Ceny towarów i usług konsumpcyjnych spadają raz mocniej, raz słabiej, ale nieprzerwanie od roku. Do tej pory jednak przeciętny Kowalski nieszczególnie wierzył w to, że jest i będzie taniej – informuje "Puls Biznesu".
Bruksela co miesiąc sprawdza, jak konsumenci przewidują trendy cenowe w ciągu najbliższych dwunastu miesięcy. Odpowiedzi Polaków po raz pierwszy w historii sondażu dały ujemny wskaźnik oczekiwań inflacyjnych.
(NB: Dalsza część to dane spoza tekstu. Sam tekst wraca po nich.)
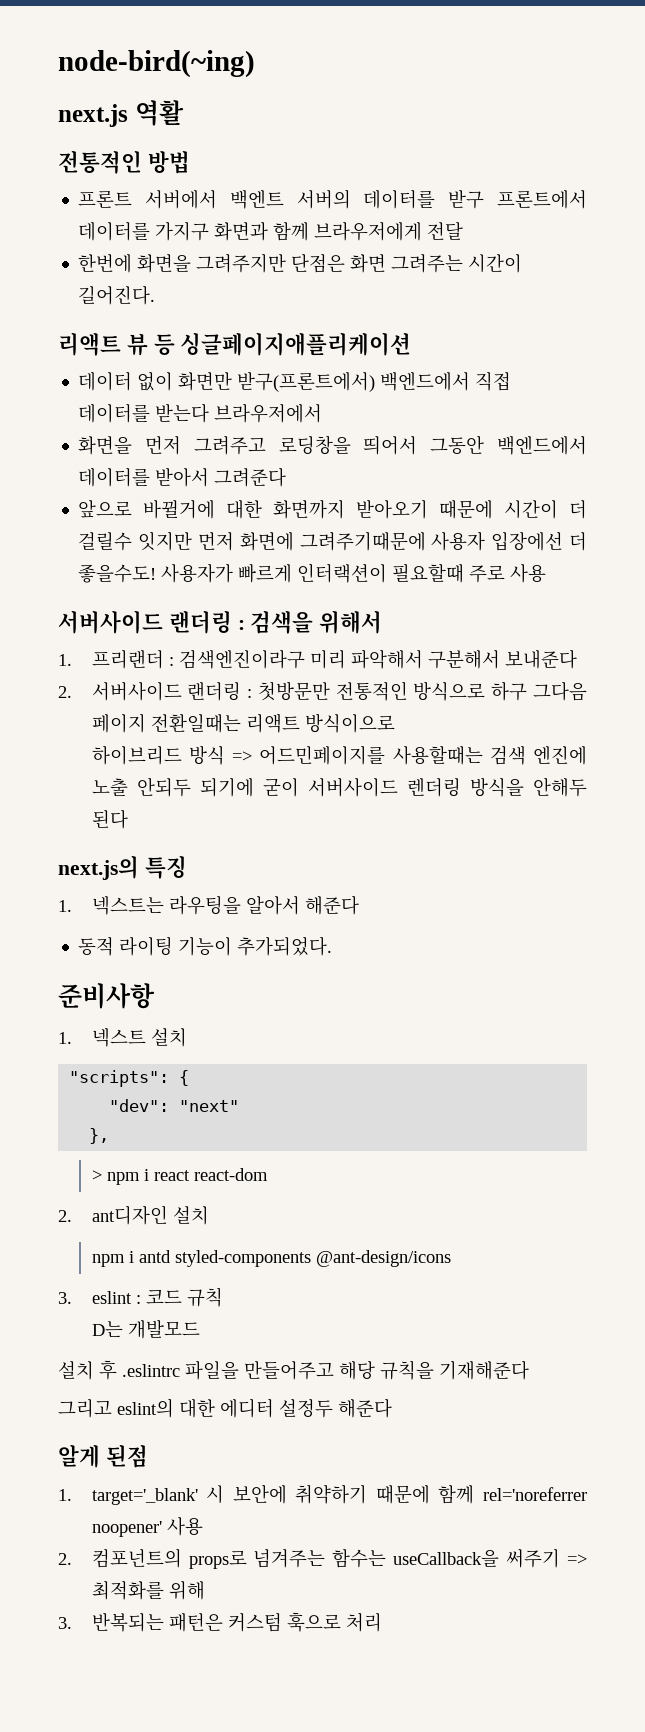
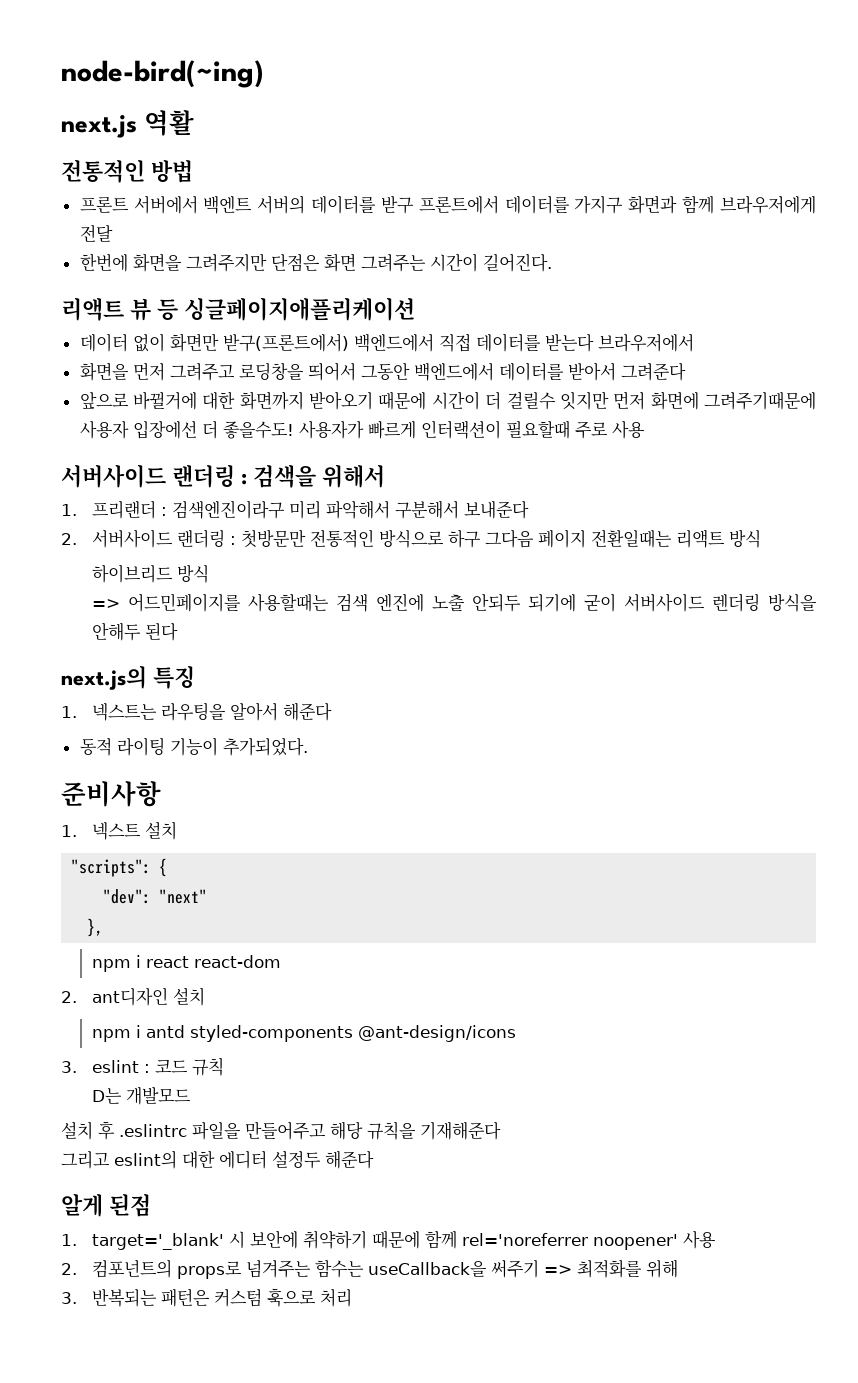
- 2. 서버사이드 랜더링 : 첫방문만 전통적인 방식으로 하구 그다음 페이지 전환일때는 리액트 방식이으로
+ 2. 서버사이드 랜더링 : 첫방문만 전통적인 방식으로 하구 그다음 페이지 전환일때는 리액트 방식
- 하이브리드 방식 => 어드민페이지를 사용할때는 검색 엔진에 노출 안되두 되기에 굳이 서버사이드 렌더링 방식을 안해두 된다
+ 하이브리드 방식
+ => 어드민페이지를 사용할때는 검색 엔진에 노출 안되두 되기에 굳이 서버사이드 렌더링 방식을 안해두 된다
- > npm i react react-dom
+ npm i react react-dom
- Nie znaczy to, że spodziewamy się spadku cen w nadchodzących miesiącach. To raczej sygnał, że konsumenci wierzą w ich stabilizację - wyjaśnia Michał Burek, ekonomista Raiffeisen Polbanku.
Zdaniem ekspertów, ciekawe jest to, że oczekiwania inflacyjne spadły dopiero teraz, gdy deflacja zaczyna powoli ustępować. "W czwartym kwartale spodziewamy się, że inflacja wyniesie średnio 0,3 proc. Jednak już pierwszy kwartał przyniesie dosyć dynamiczne odbicie nawet do. 1,5 proc." - mówi Piotr Piękoś, ekonomista Banku Pekao, zastrzegając, że prognozy te stoją pod dużym znakiem zapytania.